The clinical signs of X-linked myotubular myopathy can be seen in puppies as young as 10-19 weeks of age. Pelvic limb weakness is typically observed as one of the first signs. Affected dogs also lack patellar reflexes. XLMTM is characterized by rapidly progressing muscle weakness and muscle atrophy. Affected dog won't be able to rise and move unassisted within a few weeks of the onset of clinical signs and may also have difficulties chewing and swallowing. Excessive autophagy and prominent autophagic vacuoles are seen upon histopathology.

As the disorder is progressive, the welfare of affected dogs should be monitored closely. Owners of affected dogs should be advised that their dog will require assistance with movement and that clinical signs are likely to progress rapidly.

There are many responsibilities to consider when breeding dogs. Regardless of test results it is important that your dog is in good general health and that you are in a position to care for the puppies if new responsible owners are not found. For first time or novice breeders, advice can be found at most kennel club websites.

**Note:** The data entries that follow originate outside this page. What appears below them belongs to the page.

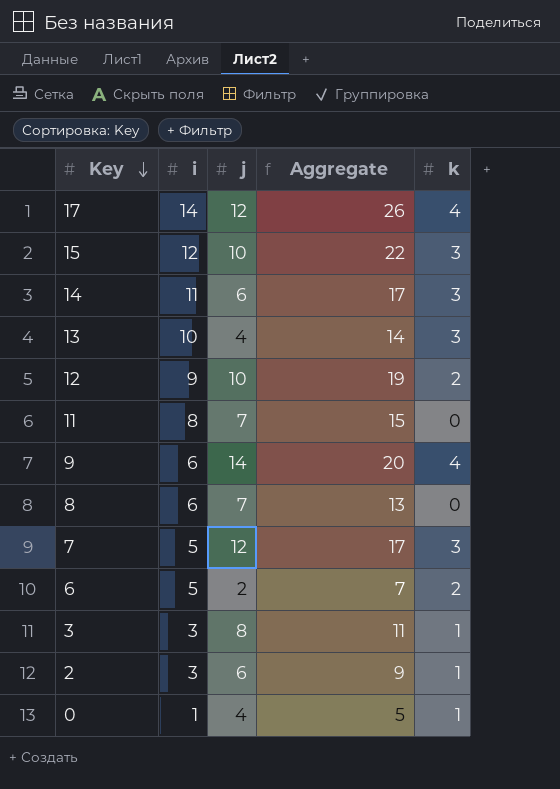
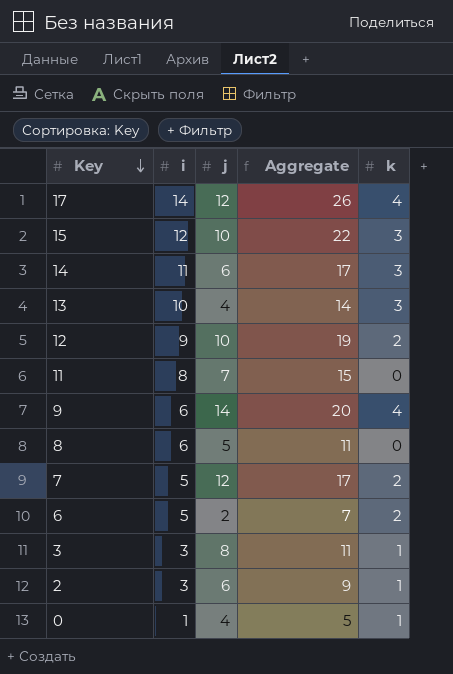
8 | j: 7 -> 5
8 | Aggregate: 13 -> 11
7 | k: 3 -> 2

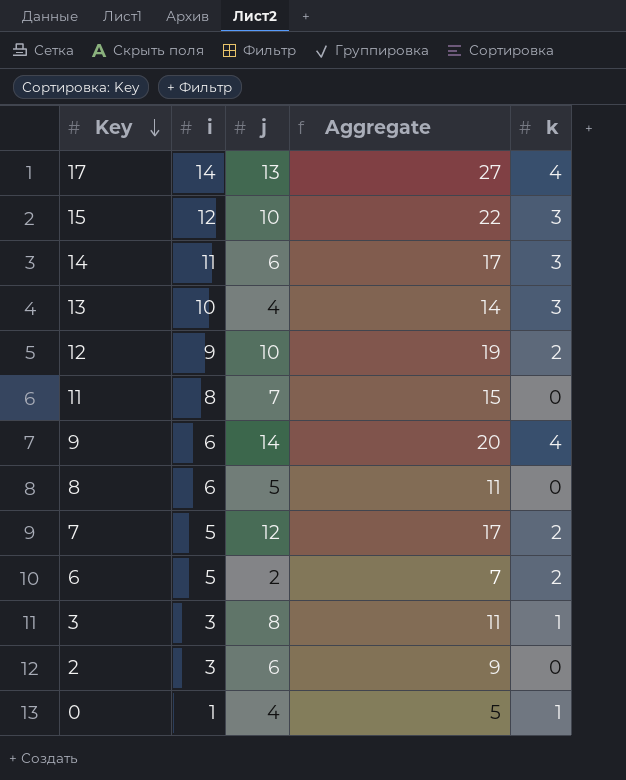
17 | j: 12 -> 13
17 | Aggregate: 26 -> 27
2 | k: 1 -> 0

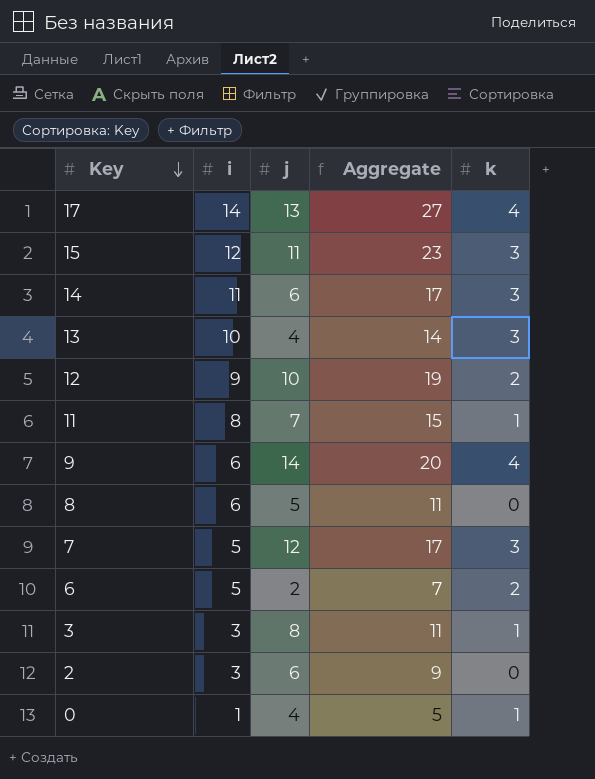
15 | j: 10 -> 11
15 | Aggregate: 22 -> 23
11 | k: 0 -> 1
7 | k: 2 -> 3

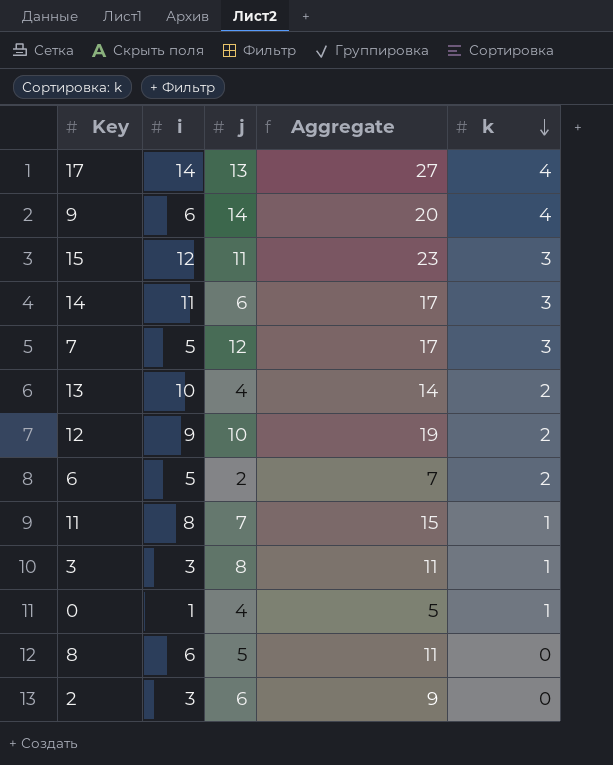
row order: Key descending -> k descending
13 | k: 3 -> 2

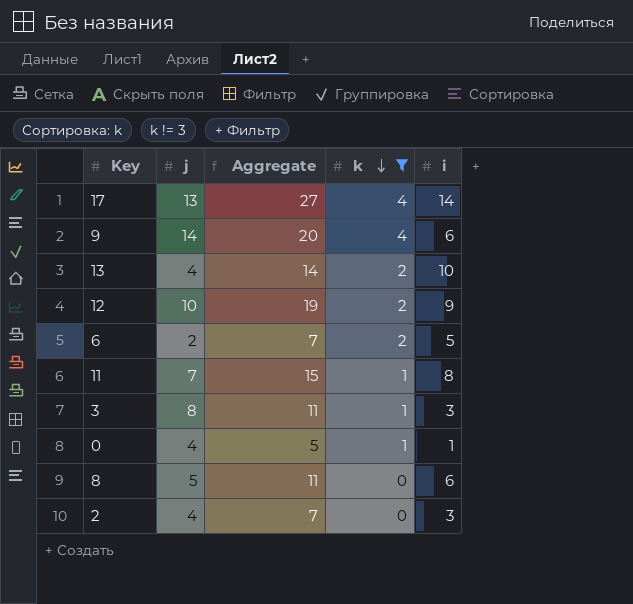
filter: none -> k != 3
column i | position: 2 -> 5
2 | j: 6 -> 4
2 | Aggregate: 9 -> 7

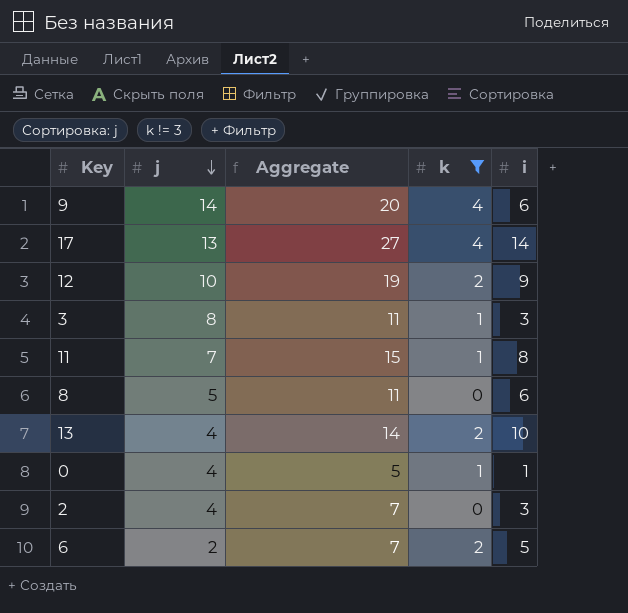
row order: k descending -> j descending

This disorder is X-linked recessive, meaning the genetic variant is found on the X chromosome. Given males only have one X chromosome, a single affected copy will increase the risk of being diagnosed with the disorder. Females typically require two copies to be at an elevated risk. Use of dogs with one or two copies of the variant is not recommended for breeding as there is a risk that the resulting litter will contain affected puppies. Please note: It is possible that clinical signs similar to the ones caused by this variant could develop due to a different genetic or clinical cause.